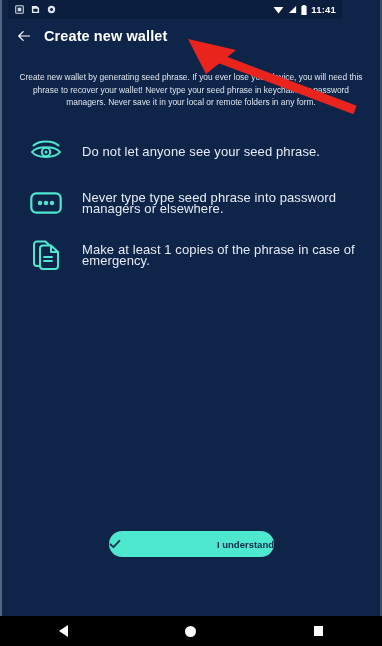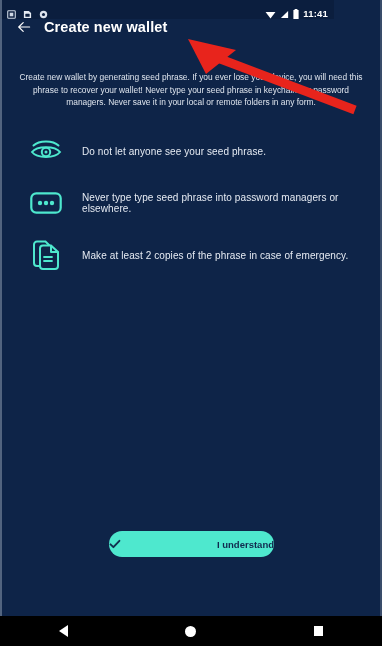--- a/index.html
+++ b/index.html
@@ -39,12 +39,12 @@
   
   .statusbar {
     position: absolute;
-    left: 0; top: 0;
+    left: 8px; top: 0;
     width: 334px;
     height: 19px;
     background: #0B1E3E;
     display: flex;
-    align-items: flex-end;
+    align-items: center;
     box-sizing: border-box;
     padding: 0 6px 0 7px;
     z-index: 30;

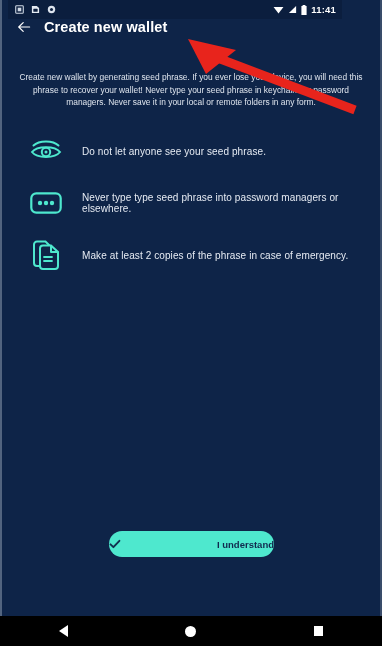--- a/index.html
+++ b/index.html
@@ -80,7 +80,7 @@
     width: 382px;
     height: 34px;
     display: flex;
-    align-items: flex-start;
+    align-items: center;
     padding-left: 16px;
     box-sizing: border-box;
     z-index: 20;

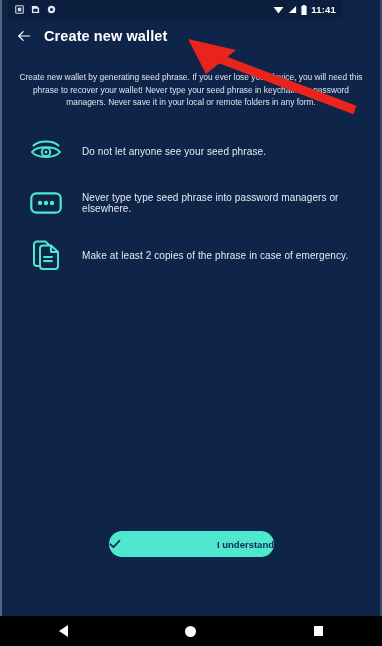--- a/index.html
+++ b/index.html
@@ -135,7 +135,7 @@
   .row-text {
     margin-left: 14px;
     color: #e6ebf3;
-    font-size: 10px;
+    font-size: 13px;
     line-height: 11px;
     letter-spacing: .1px;
   }

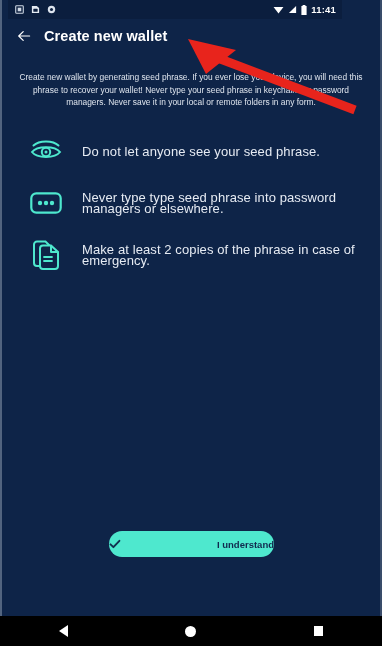--- a/index.html
+++ b/index.html
@@ -291,7 +291,7 @@
           <path d="M12 17 h8 M12 21 h8" stroke="#4EE8CE" stroke-width="1.8" stroke-linecap="round"></path>
         </svg>
       </span>
-      <span class="row-text">Make at least 2 copies of the phrase in case of emergency.</span>
+      <span class="row-text">Make at least 1 copies of the phrase in case of emergency.</span>
     </div>
 
   </div>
○ ○ ○ ○
(Aim of the exercise): If a line in the entries includes the word "text", copy that line out.

(Exercise answer):
   .row-text {
-      <span class="row-text">Make at least 2 copies of the phrase in case of emergency.</span>
+      <span class="row-text">Make at least 1 copies of the phrase in case of emergency.</span>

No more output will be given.